Dermatose d'irritation : réaction inflammatoire non immunitaire à des substances irritantes.

Dermatose allergique : réaction immunologique à la présence d'un allergène.

COMBIEN ?

Les dermatoses représentent 5 % des maladies professionnelles reconnues.

QUI ?

Les dermatoses touchent en majorité les personnels de santé, mais aussi les professionnels du ménage, du bâtiment et les coiffeurs.

SÉCU

La plupart des travailleurs touchés ne font pas de demande de prise en charge par la caisse primaire d'assurance maladie. En effet, la procédure semble souvent trop lourde, et il paraît difficile d'établir que la dermatose n'est causée que par l'activité professionnelle. D'où un nombre de déclarations plus important chez les allergiques, car le produit en cause est alors identifié.

ÉTUDE

Une étude menée par le CHU de Créteil sur 200 patients atteints d'une dermatose professionnelle, a montré que la déclaration favorisait l'aménagement du poste de travail et donc la guérison. Pour 15 % des malades interrogés, la dermatose avait abouti à une baisse des revenus, voire au chômage, et 17 % d'entre eux étaient en arrêt maladie.

nos conseils

Inutile de mettre des tonnes de savon, une noisette suffit à accomplir le travail.
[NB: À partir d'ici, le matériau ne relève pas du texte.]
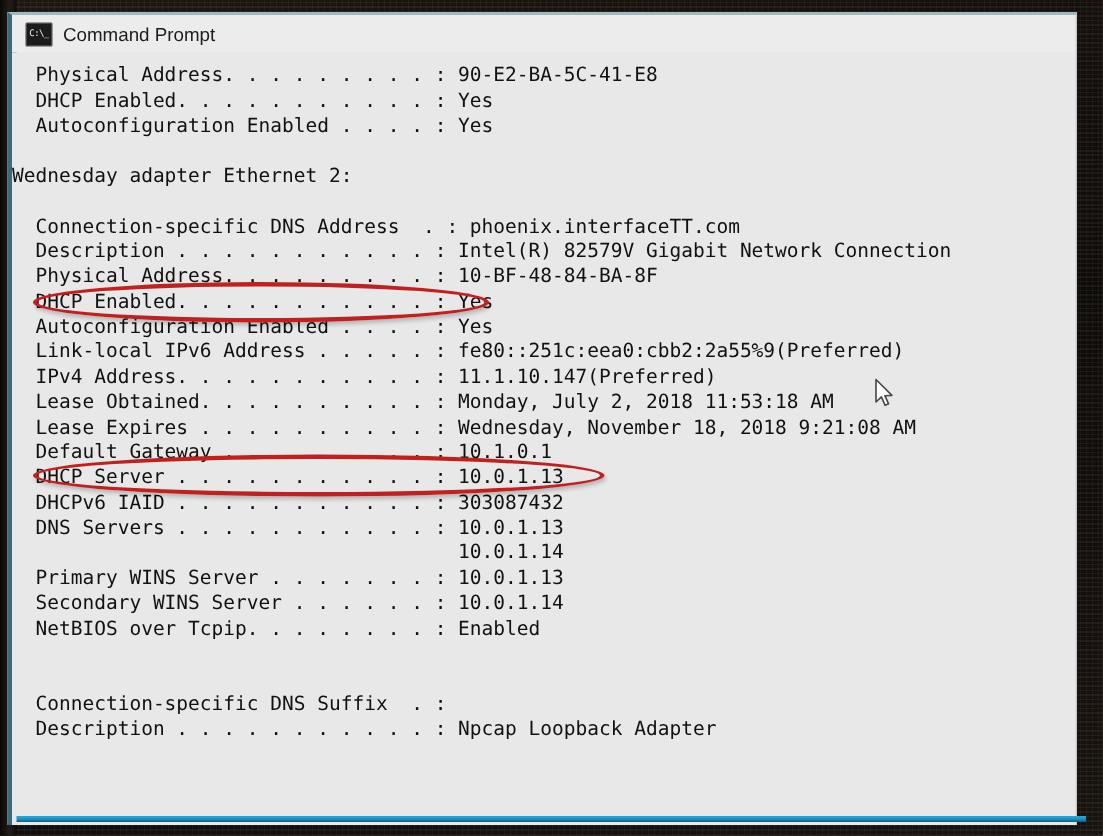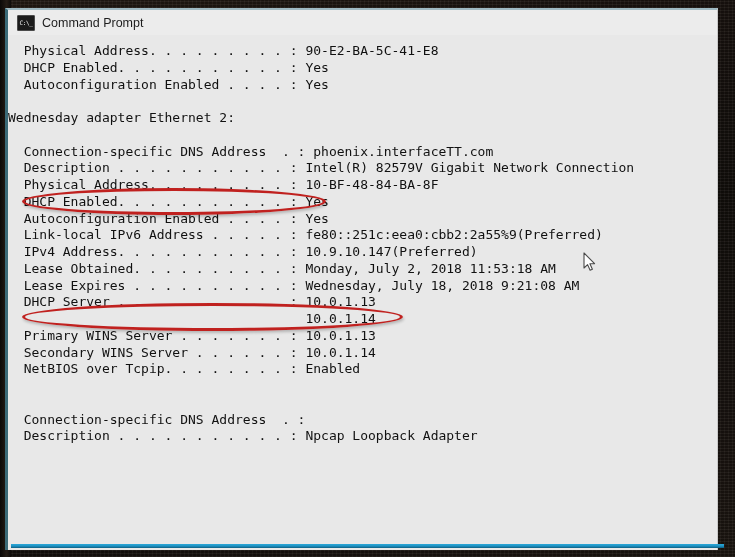--- a/index.html
+++ b/index.html
@@ -191,7 +191,7 @@
         <div class="cline">  DHCP Enabled. . . . . . . . . . . : Yes</div>
         <div class="cline">  Autoconfiguration Enabled . . . . : Yes</div>
         <div class="cline">  Link-local IPv6 Address . . . . . : fe80::251c:eea0:cbb2:2a55%9(Preferred)</div>
-        <div class="cline">  IPv4 Address. . . . . . . . . . . : 10.9.10.147(Preferred)</div>
+        <div class="cline">  IPv4 Address. . . . . . . . . . . : 11.1.10.147(Preferred)</div>
         <div class="cline">  Lease Obtained. . . . . . . . . . : Monday, July 2, 2018 11:53:18 AM</div>
         <div class="cline">  Lease Expires . . . . . . . . . . : Wednesday, July 18, 2018 9:21:08 AM</div>
         <div class="cline">  DHCP Server . . . . . . . . . . . : 10.0.1.13</div>

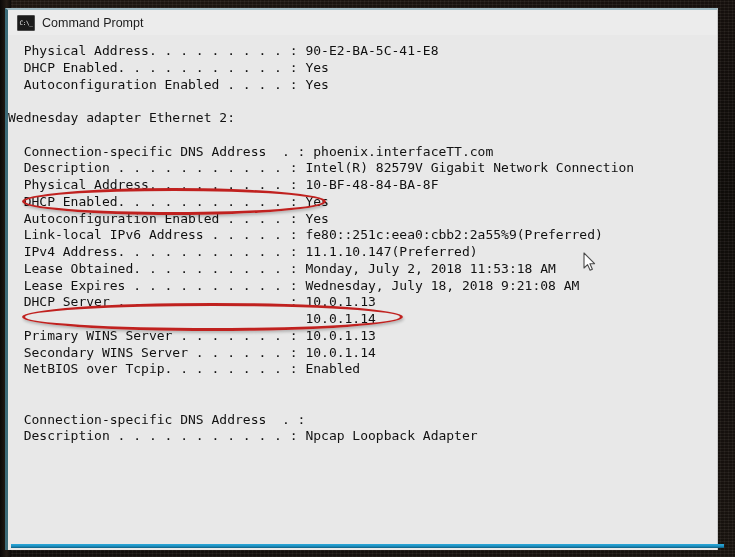--- a/index.html
+++ b/index.html
@@ -193,7 +193,7 @@
         <div class="cline">  Link-local IPv6 Address . . . . . : fe80::251c:eea0:cbb2:2a55%9(Preferred)</div>
         <div class="cline">  IPv4 Address. . . . . . . . . . . : 11.1.10.147(Preferred)</div>
         <div class="cline">  Lease Obtained. . . . . . . . . . : Monday, July 2, 2018 11:53:18 AM</div>
-        <div class="cline">  Lease Expires . . . . . . . . . . : Wednesday, July 18, 2018 9:21:08 AM</div>
+        <div class="cline">  Lease Expires . . . . . . . . . . : Wednesday, November 18, 2018 9:21:08 AM</div>
         <div class="cline">  DHCP Server . . . . . . . . . . . : 10.0.1.13</div>
         <div class="cline">                                      10.0.1.14</div>
         <div class="cline">  Primary WINS Server . . . . . . . : 10.0.1.13</div>

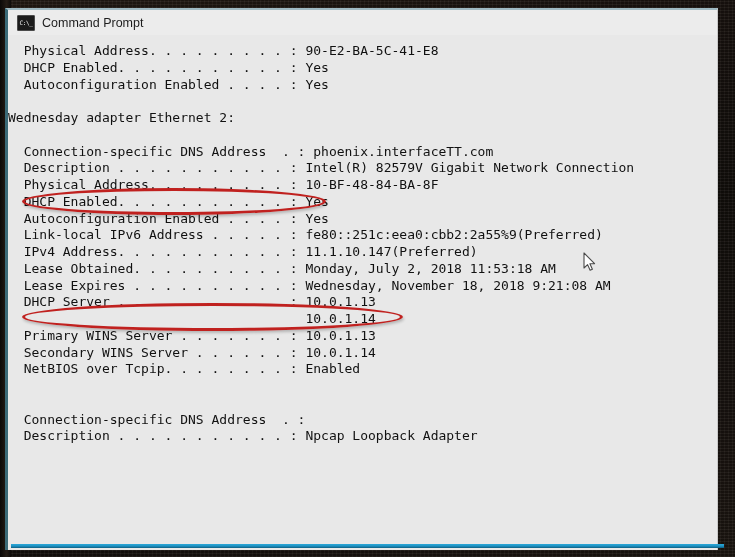--- a/index.html
+++ b/index.html
@@ -194,6 +194,7 @@
         <div class="cline">  IPv4 Address. . . . . . . . . . . : 11.1.10.147(Preferred)</div>
         <div class="cline">  Lease Obtained. . . . . . . . . . : Monday, July 2, 2018 11:53:18 AM</div>
         <div class="cline">  Lease Expires . . . . . . . . . . : Wednesday, November 18, 2018 9:21:08 AM</div>
+        <div class="cline">  Default Gateway . . . . . . . . . : 10.1.0.1</div>
         <div class="cline">  DHCP Server . . . . . . . . . . . : 10.0.1.13</div>
         <div class="cline">                                      10.0.1.14</div>
         <div class="cline">  Primary WINS Server . . . . . . . : 10.0.1.13</div>

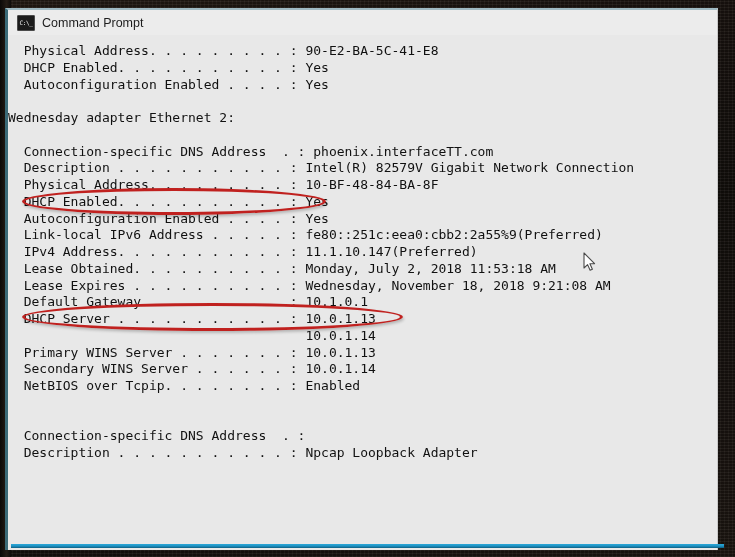--- a/index.html
+++ b/index.html
@@ -196,6 +196,7 @@
         <div class="cline">  Lease Expires . . . . . . . . . . : Wednesday, November 18, 2018 9:21:08 AM</div>
         <div class="cline">  Default Gateway . . . . . . . . . : 10.1.0.1</div>
         <div class="cline">  DHCP Server . . . . . . . . . . . : 10.0.1.13</div>
+        <div class="cline">  DHCPv6 IAID . . . . . . . . . . . : 303087432</div>
         <div class="cline">                                      10.0.1.14</div>
         <div class="cline">  Primary WINS Server . . . . . . . : 10.0.1.13</div>
         <div class="cline">  Secondary WINS Server . . . . . . : 10.0.1.14</div>

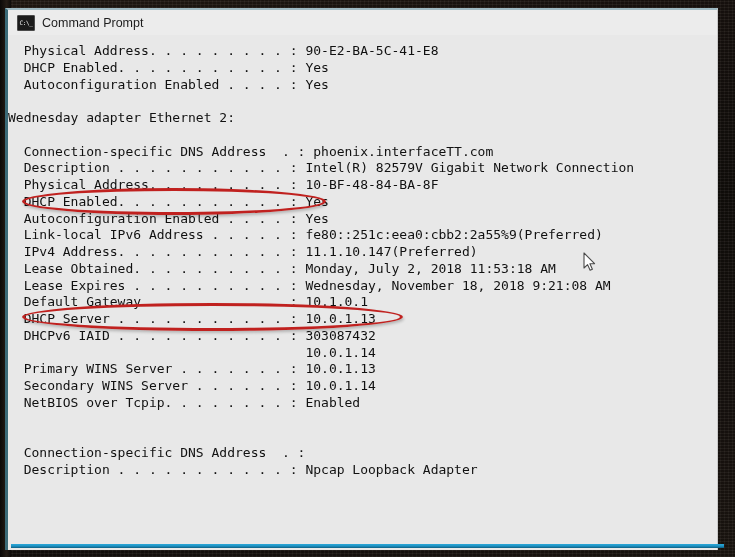--- a/index.html
+++ b/index.html
@@ -197,6 +197,7 @@
         <div class="cline">  Default Gateway . . . . . . . . . : 10.1.0.1</div>
         <div class="cline">  DHCP Server . . . . . . . . . . . : 10.0.1.13</div>
         <div class="cline">  DHCPv6 IAID . . . . . . . . . . . : 303087432</div>
+        <div class="cline">  DNS Servers . . . . . . . . . . . : 10.0.1.13</div>
         <div class="cline">                                      10.0.1.14</div>
         <div class="cline">  Primary WINS Server . . . . . . . : 10.0.1.13</div>
         <div class="cline">  Secondary WINS Server . . . . . . : 10.0.1.14</div>

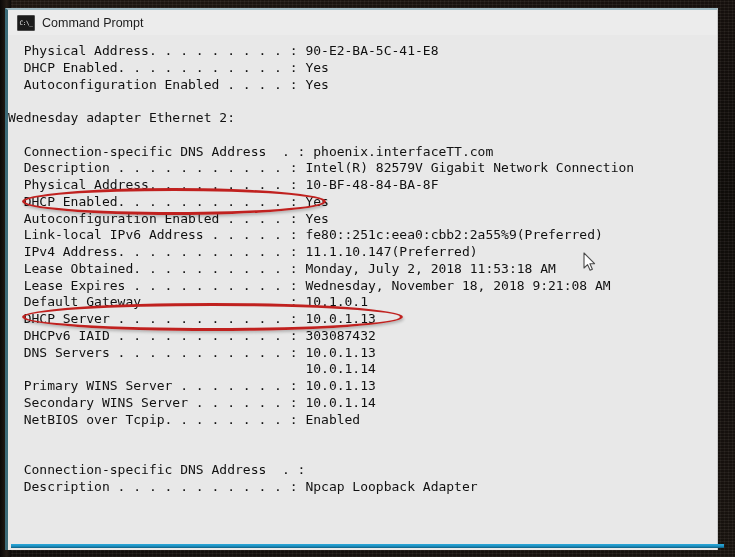--- a/index.html
+++ b/index.html
@@ -204,7 +204,7 @@
         <div class="cline">  NetBIOS over Tcpip. . . . . . . . : Enabled</div>
         <div class="cline blank"></div>
         <div class="cline blank"></div>
-        <div class="cline">  Connection-specific DNS Address  . :</div>
+        <div class="cline">  Connection-specific DNS Suffix  . :</div>
         <div class="cline">  Description . . . . . . . . . . . : Npcap Loopback Adapter</div>
       </div>
 

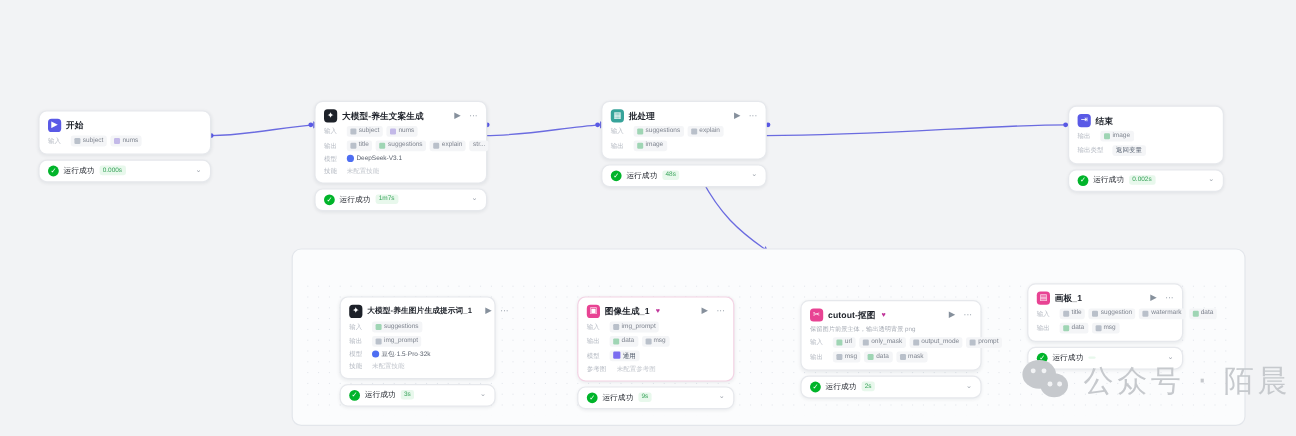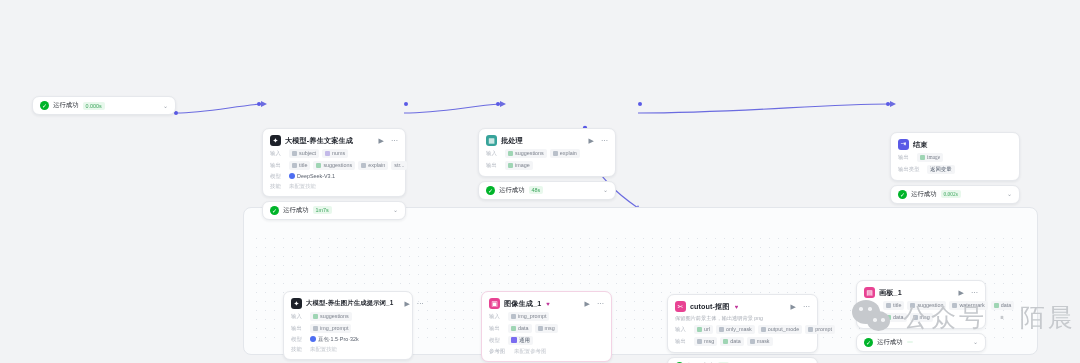--- a/index.html
+++ b/index.html
@@ -19,7 +19,7 @@
   .card{
     background:#fff;border:1px solid #e6e8ec;border-radius:7px;
     box-shadow:0 1px 3px rgba(20,24,40,.07);
-    padding:6px 7px 6px 7px;box-sizing:border-box;margin-top:44px;
+    padding:6px 7px 6px 7px;box-sizing:border-box;
   }
   .card.pinkborder{border-color:#f3d3e4;}
   .hdr{display:flex;align-items:center;gap:4px;}

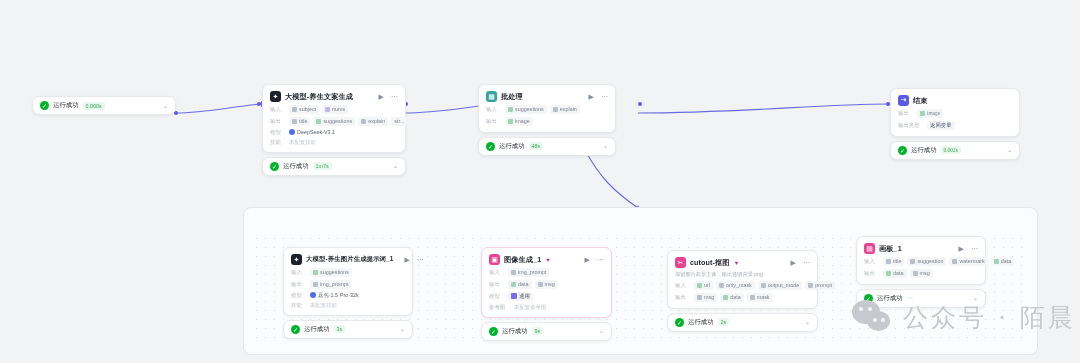--- a/index.html
+++ b/index.html
@@ -212,7 +212,7 @@
     </div>
   </div>
 
-  <div class="node" style="left:478px;top:84px;width:138px;">
+  <div class="node" style="left:501px;top:84px;width:138px;">
     <div class="card">
       <div class="hdr">
         <span class="ico" style="background:#37a39a;">▦</span>

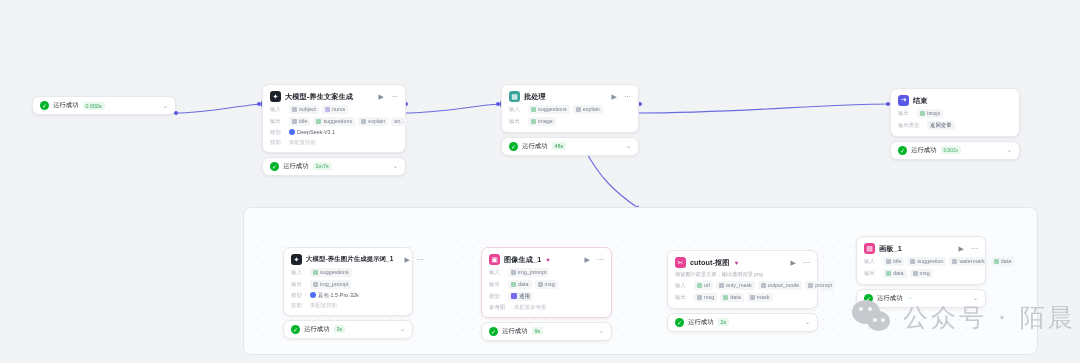--- a/index.html
+++ b/index.html
@@ -146,6 +146,23 @@
   </div>
 
   <div class="node" style="left:32px;top:92px;width:144px;">
+    <div class="card">
+      <div class="hdr">
+        <span class="ico" style="background:#5a5ae6;">▶</span>
+        <span class="title">开始</span>
+      </div>
+      <div class="row">
+        <span class="rlab">输入</span>
+        <span class="chip t-str">
+            <i class="t"></i>
+            <span>subject</span>
+          </span>
+        <span class="chip t-num">
+            <i class="t"></i>
+            <span>nums</span>
+          </span>
+      </div>
+    </div>
     <div class="status">
       <span class="ok">✓</span>
       <span class="stext">运行成功</span>

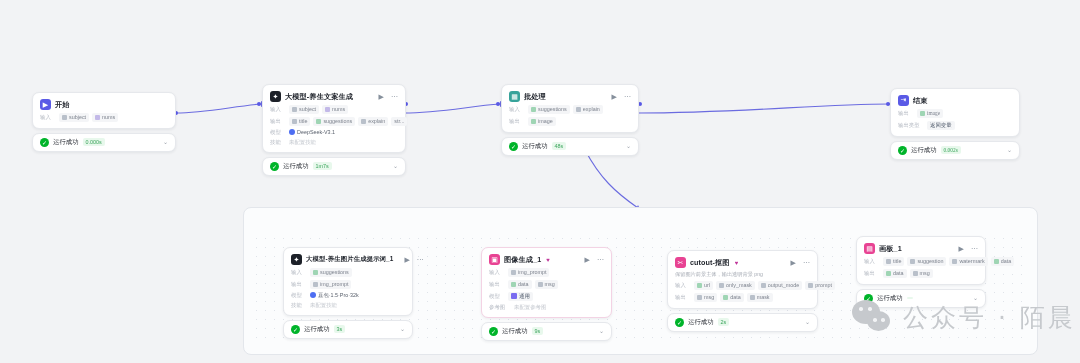--- a/index.html
+++ b/index.html
@@ -265,7 +265,7 @@
     </div>
   </div>
 
-  <div class="node" style="left:890px;top:88px;width:130px;font-family:Liberation Serif, serif;">
+  <div class="node" style="left:890px;top:88px;width:130px;">
     <div class="card">
       <div class="hdr">
         <span class="ico" style="background:#5a5ae6;">⇥</span>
Pour l'eau, c'est l'inverse, la générosité est de mise. Toujours mouiller les mains avant de mettre le savon et les rincer avec soin et abondance après. Pour sécher, éviter au maximum de frotter (ça irrite), tamponner délicatement jusqu'à ce que les mains soient parfaitement sèches, même entre les doigts.

- À la maison, mieux vaut utiliser des gants pour faire le ménage et la vaisselle. Cela évite d'être en contact avec des produits irritants et potentiellement allergènes. Le matin, appliquer une crème barrière qui agira comme une seconde peau de protection pendant la journée, et le soir, une crème réparatrice.